R/cluster_vcov.r
In multiwayvcov: Multi-Way Standard Error Clustering

Documented in cluster.vcov

###################################################################### 
#' @title Multi-way standard error clustering
#' 
#' @description Return a multi-way cluster-robust variance-covariance matrix
#'
#' @param model The estimated model, usually an \code{lm} or \code{glm} class object
#' @param cluster A \code{vector}, \code{matrix}, or \code{data.frame} of cluster variables,
#' where each column is a separate variable.  If the vector \code{1:nrow(data)}
#' is used, the function effectively produces a regular 
#' heteroskedasticity-robust matrix.  Alternatively, a \code{formula} specifying the 
#' cluster variables to be used (see Details).
#' @param parallel Scalar or list.  If a list, use the list as a list
#' of connected processing cores/clusters.  A scalar indicates no
#' parallelization.  See the \bold{parallel} package.
#' @param use_white Logical or \code{NULL}.  See description below.
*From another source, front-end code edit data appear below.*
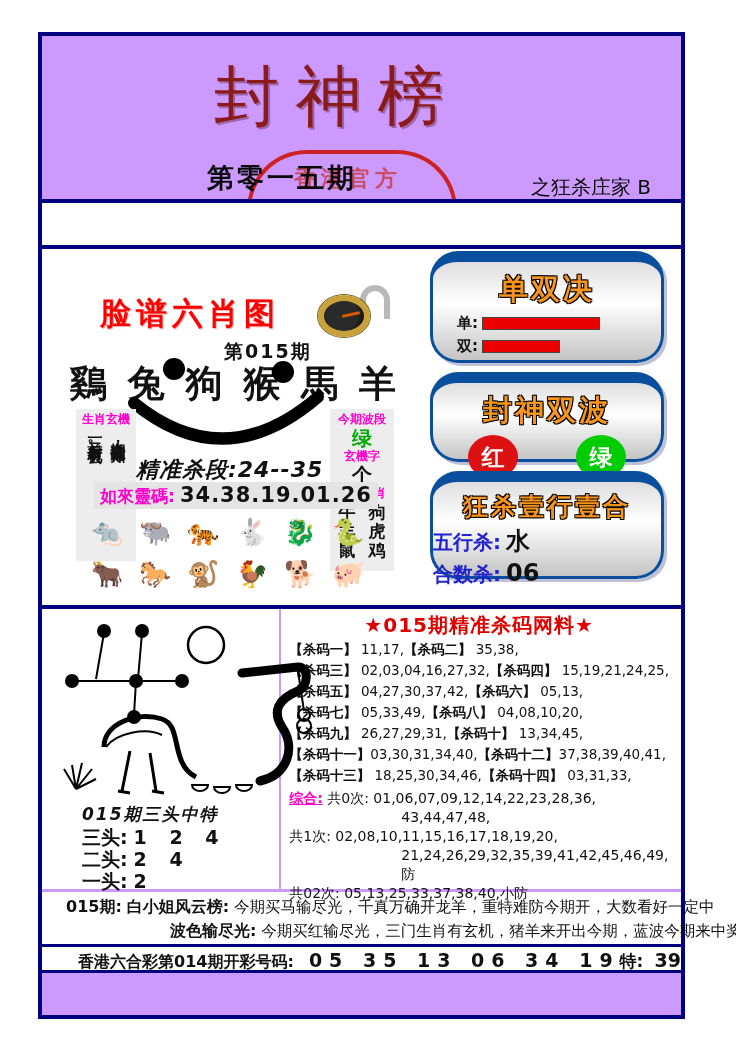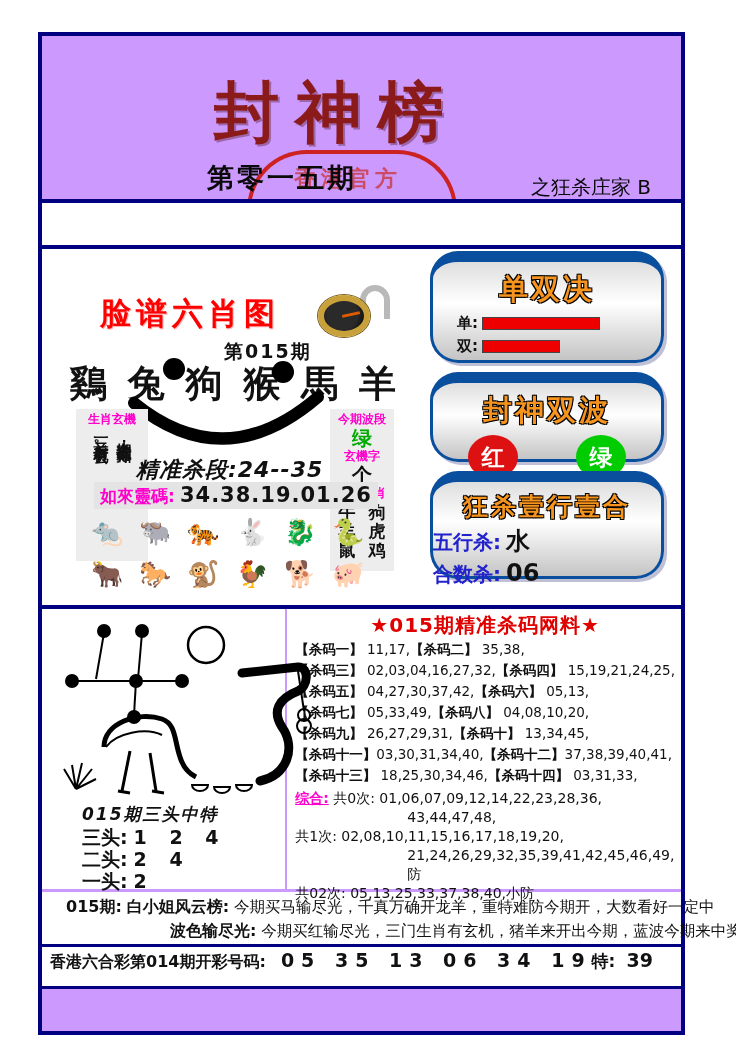--- a/index.html
+++ b/index.html
@@ -18,9 +18,9 @@
   
   .sec-header { position:relative; height:163px; background:#cc99ff; overflow:hidden; }
   .h-title {
-    position:absolute; top:32px; left:0; right:50px; text-align:center;
+    position:absolute; top:16px; left:0; right:50px; text-align:center;
     font-family:"DejaVu Serif","Liberation Serif",serif;
-    font-size:66px; font-weight:bold; color:#8b1a1a; letter-spacing:16px;
+    font-size:66px; font-weight:normal; color:#8b1a1a; letter-spacing:16px;
     text-shadow:2px 2px 0 rgba(70,10,10,.35);
   }
   .h-arc {

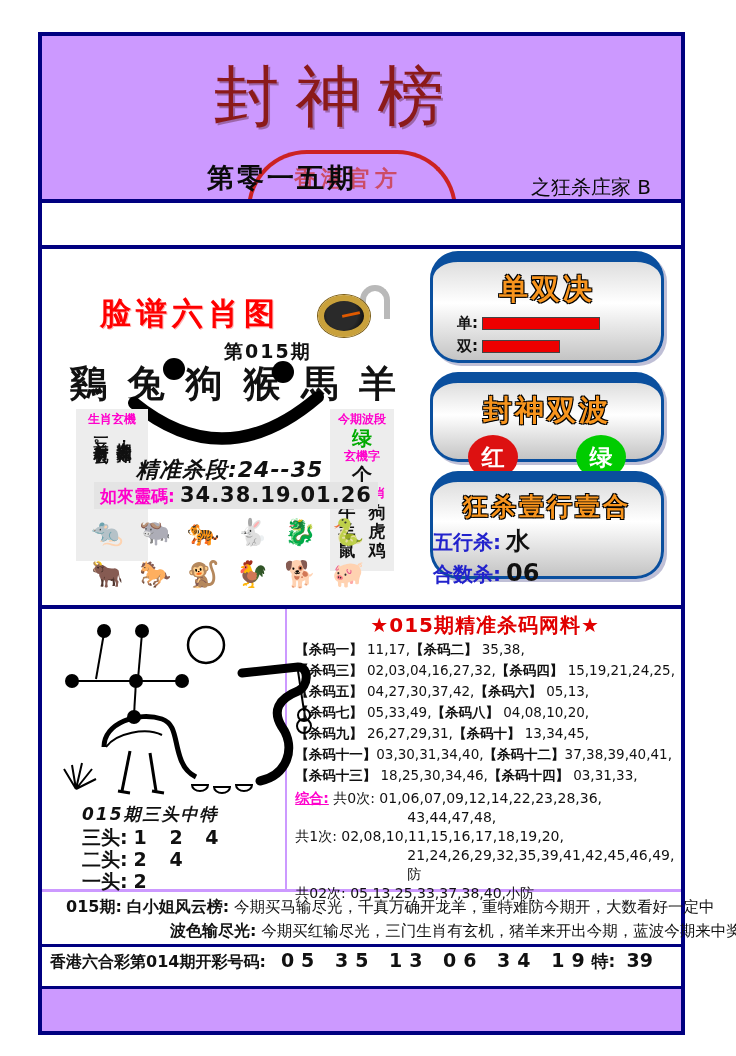--- a/index.html
+++ b/index.html
@@ -69,7 +69,7 @@
   .strip-left, .strip-right {
     position:absolute; top:160px; background:#ededed; text-align:center; padding:2px 2px;
   }
-  .strip-left { left:34px; width:72px; height:152px; }
+  .strip-left { left:34px; width:60px; height:152px; }
   .strip-right { left:288px; width:64px; height:162px; }
   .mag { color:#ff00cc; font-weight:bold; font-size:12px; display:block; }
   .vcols { display:flex; justify-content:center; gap:4px; margin-top:2px; }

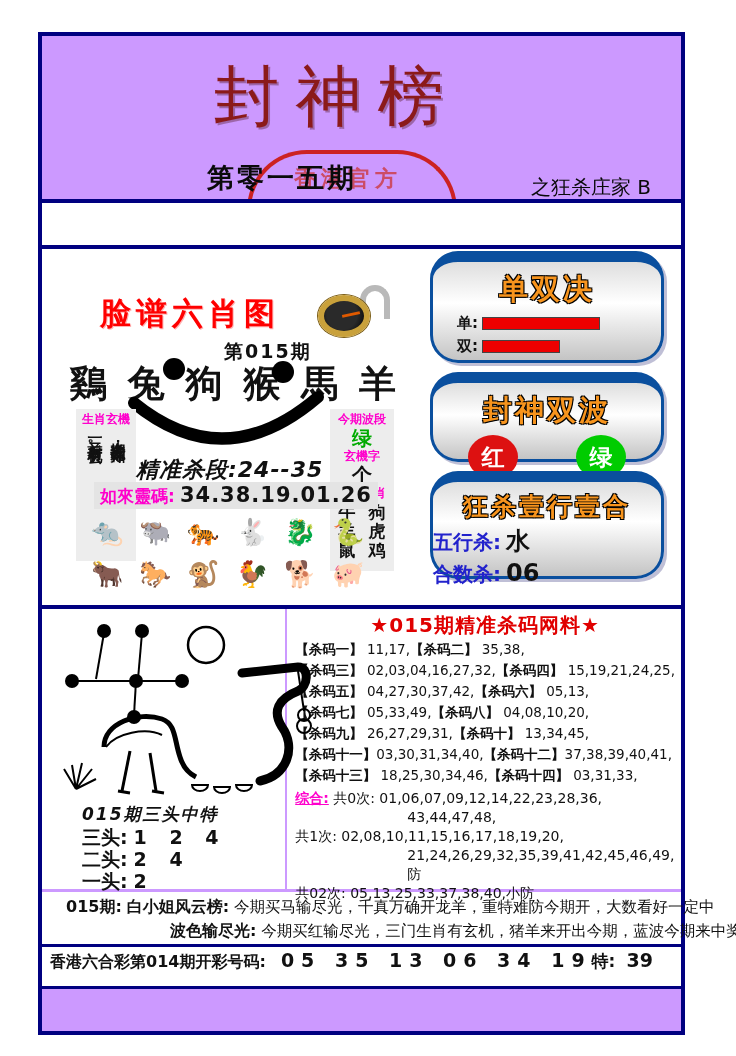--- a/index.html
+++ b/index.html
@@ -121,7 +121,7 @@
   .sec-lower { display:flex; height:280px; background:#fff; }
   .lower-left { position:relative; width:292px; }
   .vdiv { width:3px; background:#cc99ff; }
-  .lower-right { flex:1; padding:3px 6px 0 8px; }
+  .lower-right { flex:1; padding:3px 12px 0 8px; }
   .heads { position:absolute; top:194px; left:40px; }
   .heads-title { font-size:17px; font-weight:bold; font-style:italic; letter-spacing:2px; }
   .heads-row { font-size:19px; font-weight:bold; line-height:22px; }

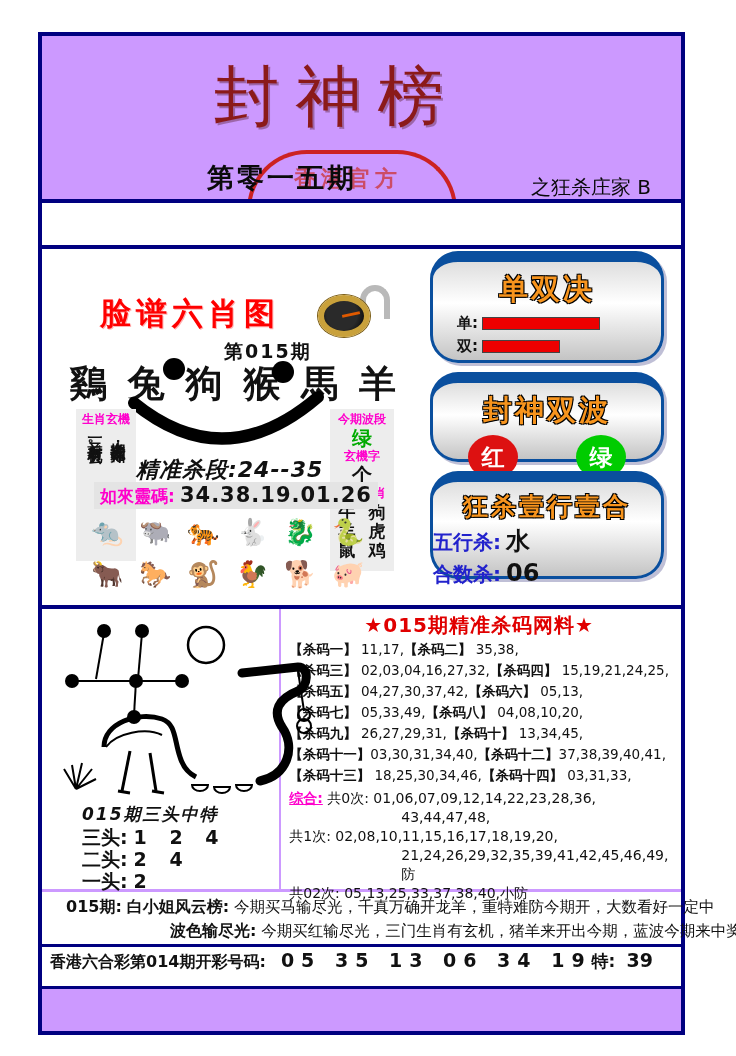--- a/index.html
+++ b/index.html
@@ -140,7 +140,7 @@
   .v-line { font-size:15.5px; line-height:24px; white-space:nowrap; }
   .v-bold { font-weight:bold; font-size:16px; }
   .v-line2 { padding-left:104px; }
-  .sec-result { background:#fff; height:39px; padding:2px 0 0 8px; white-space:nowrap; }
+  .sec-result { background:#fff; height:23px; padding:2px 0 0 8px; white-space:nowrap;margin-left:28px; }
   .r-label { font-weight:bold; font-size:16px; }
   .r-nums { font-weight:bold; font-size:19px; letter-spacing:7px; margin-left:10px; }
   .r-sp { font-weight:bold; font-size:17px; }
#' @param df_correction Logical or \code{numeric}.  \code{TRUE} computes degrees
#' of freedom corrections, \code{FALSE} uses no corrections.  A vector of length
#' \eqn{2^D - 1} will directly set the degrees of freedom corrections.
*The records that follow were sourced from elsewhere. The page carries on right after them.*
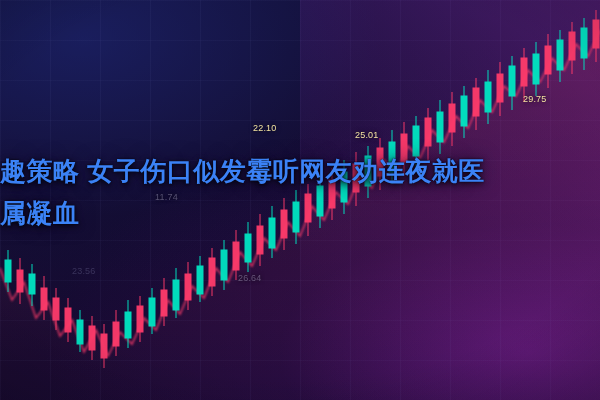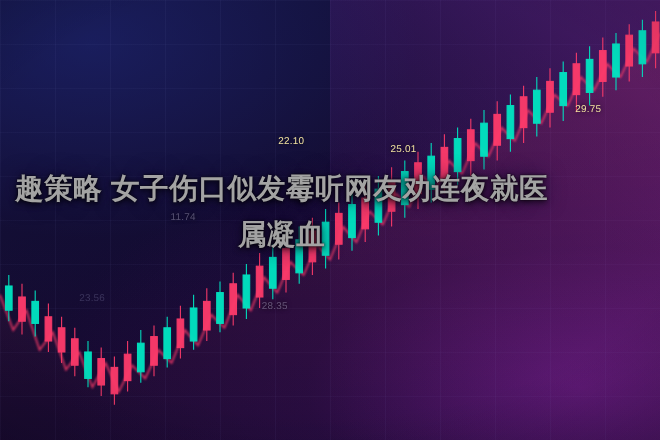--- a/index.html
+++ b/index.html
@@ -65,8 +65,8 @@
     left: 0;
     top: 150px;
     width: 512px;
-    text-align: center;
-    color: #a3a3a3;
+    text-align: left;
+    color: #3b82f6;
     font-size: 26px;
     line-height: 42px;
     font-weight: bold;

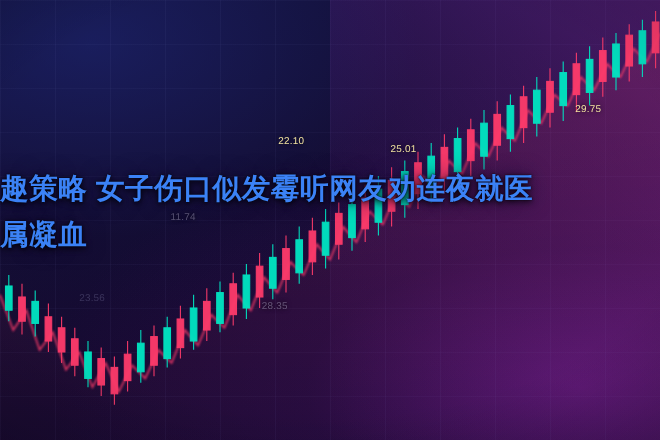--- a/index.html
+++ b/index.html
@@ -232,7 +232,7 @@
   <div class="pt-label bright" style="left:523px; top:94px;">29.75</div>
   <div class="pt-label bright" style="left:355px; top:114px;margin-top:16px;">25.01</div>
   <div class="pt-label bright" style="left:253px; top:123px;">22.10</div>
-  <div class="pt-label dim" style="left:238px; top:273px;">28.35</div>
+  <div class="pt-label dim" style="left:238px; top:273px;">26.64</div>
   <div class="pt-label dim" style="left:155px; top:192px;">11.74</div>
   <div class="pt-label faint" style="left:72px; top:266px;">23.56</div>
#' @param leverage Integer. EXPERIMENTAL Uses Mackinnon-White HC3-style leverage
#' adjustments.  Known to work in the non-clustering case, 
#' e.g., it reproduces HC3 if \code{df_correction = FALSE}.  Set to 3 for HC3-style
#' and 2 for HC2-style leverage adjustments.
#' @param debug Logical.  Print internal values useful for debugging to 
#' the console.
#' @param force_posdef Logical.  Force the eigenvalues of the variance-covariance
#' matrix to be positive.
#' @param stata_fe_model_rank Logical.  If \code{TRUE}, add 1 to model rank \eqn{K} 
#' to emulate Stata's fixed effect model rank for degrees of freedom adjustments.
#'
#' @keywords clustering multi-way robust standard errors
#'
#' @details
#' This function implements multi-way clustering using the method 
#' suggested by Cameron, Gelbach, & Miller (2011), 
#' which involves clustering on \eqn{2^D - 1} dimensional combinations, e.g.,
#' if we're cluster on firm and year, then we compute for firm,
#' year, and firm-year.  Variance-covariance matrices with an odd
#' number of cluster variables are added, and those with an even
#' number are subtracted.
#'
#' The cluster variable(s) are specified by passing the entire variable(s)
#' to cluster (\code{cbind()}'ed as necessary).  The cluster variables should
#' be of the same number of rows as the original data set; observations
#' omitted or excluded in the model estimation will be handled accordingly.
#'
#' Alternatively, you can use a formula to specify which variables from the
#' original data frame to use as cluster variables, e.g., \code{~ firmid + year}.
#'
#' Ma (2014) suggests using the White (1980) 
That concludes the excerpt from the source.